Dans les années 1950, la cigarette s’affiche sans complexe : symbole de virilité, d’élégance ou d’émancipation selon les cibles marketing, elle envahit les écrans, les publicités et les stades. Pourtant, dès 1952, des études aux États-Unis commencent à établir un lien entre tabac et cancer du poumon. Mais l’industrie, puissante et stratégiquement organisée, mène une contre-offensive fondée sur le doute scientifique et le lobbying. Il faudra attendre les années 1970-1980 pour que les campagnes de prévention prennent de l’ampleur, notamment grâce à des politiques publiques plus affirmées, à la montée des actions citoyennes et à la publication de rapports alarmants, comme celui du Surgeon General américain ou du Comité scientifique de l’OMS.

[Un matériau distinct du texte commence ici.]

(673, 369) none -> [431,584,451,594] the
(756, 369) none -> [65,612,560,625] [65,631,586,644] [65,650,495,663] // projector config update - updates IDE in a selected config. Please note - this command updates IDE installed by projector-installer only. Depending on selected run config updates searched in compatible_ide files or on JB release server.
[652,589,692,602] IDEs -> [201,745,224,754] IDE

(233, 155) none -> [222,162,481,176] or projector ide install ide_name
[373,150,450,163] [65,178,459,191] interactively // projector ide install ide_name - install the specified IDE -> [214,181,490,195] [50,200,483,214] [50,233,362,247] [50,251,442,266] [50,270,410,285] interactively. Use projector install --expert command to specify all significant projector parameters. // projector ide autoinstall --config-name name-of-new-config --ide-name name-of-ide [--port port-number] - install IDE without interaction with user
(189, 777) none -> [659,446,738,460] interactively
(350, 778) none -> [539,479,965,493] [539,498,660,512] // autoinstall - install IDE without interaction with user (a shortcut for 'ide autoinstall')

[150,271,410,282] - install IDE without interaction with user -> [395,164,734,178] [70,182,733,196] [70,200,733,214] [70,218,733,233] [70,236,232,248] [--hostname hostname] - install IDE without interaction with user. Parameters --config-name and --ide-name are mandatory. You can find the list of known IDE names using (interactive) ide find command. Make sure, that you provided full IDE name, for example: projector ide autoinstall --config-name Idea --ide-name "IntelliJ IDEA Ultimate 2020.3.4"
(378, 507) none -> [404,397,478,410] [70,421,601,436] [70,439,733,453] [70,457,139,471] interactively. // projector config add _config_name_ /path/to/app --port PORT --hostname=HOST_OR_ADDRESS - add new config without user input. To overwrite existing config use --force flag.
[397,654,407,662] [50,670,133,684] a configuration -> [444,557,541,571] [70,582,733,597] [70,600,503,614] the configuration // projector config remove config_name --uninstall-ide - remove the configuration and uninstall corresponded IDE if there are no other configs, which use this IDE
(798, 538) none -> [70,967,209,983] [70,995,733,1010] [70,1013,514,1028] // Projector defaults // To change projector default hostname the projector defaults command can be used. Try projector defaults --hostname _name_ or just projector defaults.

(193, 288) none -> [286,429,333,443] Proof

La consommation de tabac connaît alors un tournant : en Europe et en Amérique du Nord, elle commence à décliner dès les années 1980, sous l’effet conjugué de la hausse des taxes, de l’interdiction de fumer dans les lieux publics, de la disparition de la publicité et de l’émergence des campagnes chocs. Les paquets neutres, les avertissements sanitaires illustrés, et plus récemment, les substituts nicotiniques et la cigarette électronique, ont poursuivi cette dynamique. En France, par exemple, la proportion de fumeurs quotidiens est passée de près de 45 % dans les années 1970 à environ 25 % aujourd’hui. Mais cette victoire reste partielle : l’addiction persiste dans certains milieux sociaux, et l’industrie, bien que affaiblie dans les pays occidentaux, s’est redéployée ailleurs.
Car si le tabagisme recule au Nord, il avance au Sud. L’Afrique, longtemps épargnée, devient aujourd’hui le nouveau front de la bataille anti-tabac. Selon l’Organisation mondiale de la santé, le continent pourrait connaître, d’ici 2030, une augmentation de plus de 70 % du nombre de fumeurs, la plus forte progression mondiale. Face à une jeunesse nombreuse, une urbanisation rapide et des réglementations parfois laxistes, les multinationales du tabac y voient un marché d’avenir. Les campagnes de prévention y sont encore embryonnaires, les taxes faibles, et les politiques de santé publique souvent sous-financées. Le marketing y est agressif, parfois ciblé vers les plus jeunes, dans des pays où les priorités sanitaires restent dominées par les maladies infectieuses.
Dans ce contexte, l’Afrique joue une partie décisive. L’enjeu n’est pas seulement sanitaire, mais aussi politique, économique et culturel. Certaines initiatives existent : interdictions de fumer dans les lieux publics au Sénégal, étiquetage renforcé en Afrique du Sud, taxation plus forte au Kenya. Mais l’absence de coordination régionale, la pression des lobbies et le manque de sensibilisation freinent les progrès. Pourtant, c’est ici que se décidera en grande partie l’avenir mondial de la lutte contre le tabac. Car pour l’industrie, l’Afrique est le dernier territoire à conquérir ; pour la santé publique, elle est le dernier bastion à défendre.